On stage he was a founding member of the Stratford Shakespearean Festival of Canada and as general manager of the festival from 1972 until 1976 he took it from a million-dollar deficit to a half-million-dollar surplus. He also served as company manager of the Canadian Players. His survey of all Canadian theatres for the Canada Council inspired national theater touring across the country. He later ran the Dallas Theater Center and the St. Lawrence Centre for the Arts. He returned to the Stratford Festival as an actor in 1986 playing in The Boys from Syracuse and A Winter's Tale.

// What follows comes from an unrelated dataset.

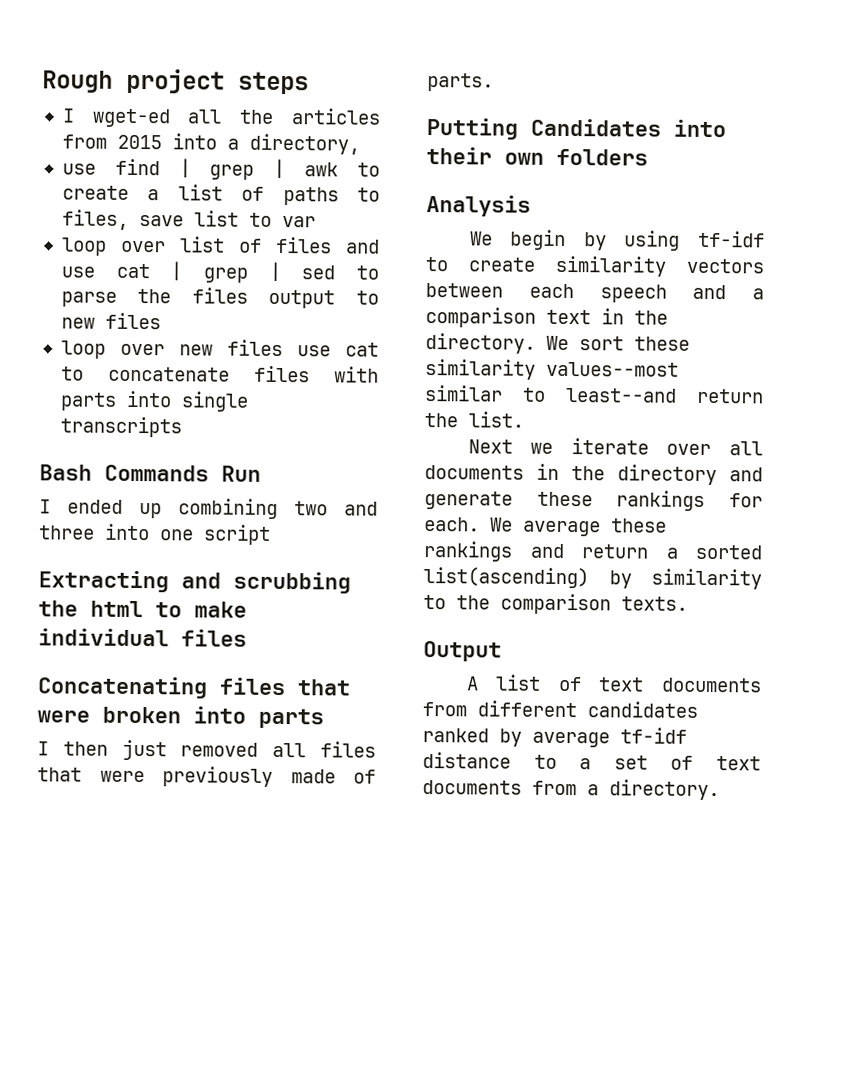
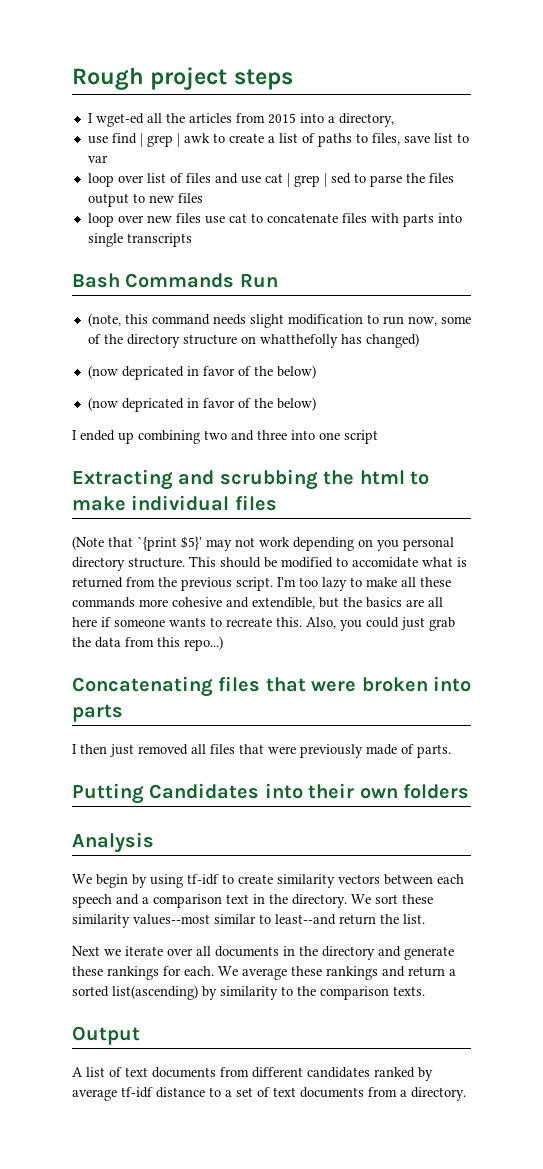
(261, 473) none -> [87,313,471,328] [87,333,419,348] [87,365,316,380] [87,397,316,412] // (note, this command needs slight modification to run now, some of the directory structure on whatthefolly has changed) // (now depricated in favor of the below) // (now depricated in favor of the below)
(247, 638) none -> [72,536,454,551] [72,556,467,571] [72,577,451,591] [72,597,443,609] [72,617,455,631] [72,636,223,651] // (Note that `{print $5}' may not work depending on you personal directory structure. This should be modified to accomidate what is returned from the previous script. I'm too lazy to make all these commands more cohesive and extendible, but the basics are all here if someone wants to recreate this. Also, you could just grab the data from this repo...)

Swerdfager died of complications from diabetes in 2007 in Stratford, Ontario. On his death, the Honourable Josée Verner Minister of Canadian Heritage, said; “The Canadian theatre community has lost a valuable member with the death of Bruce Swerdfager. An original member of the Stratford Festival acting company, Swerdfager also served the Festival as general manager and twice oversaw reconstruction of its Avon Theatre. A recipient of the Stratford Festival’s Tyrone Guthrie Award, this man of arts and passion made lasting contributions to theatre in Canada, which included producing an assessment of theatre facilities across the country. His dedication to theatre in Canada and to his colleagues in the field was further demonstrated by his work to improve wages and working conditions for actors and stage managers. He will long be remembered as an influential figure in the world of Canadian theatre.” His daughter, Ann Swerdfager, is the head of public relations for the Stratford Festival.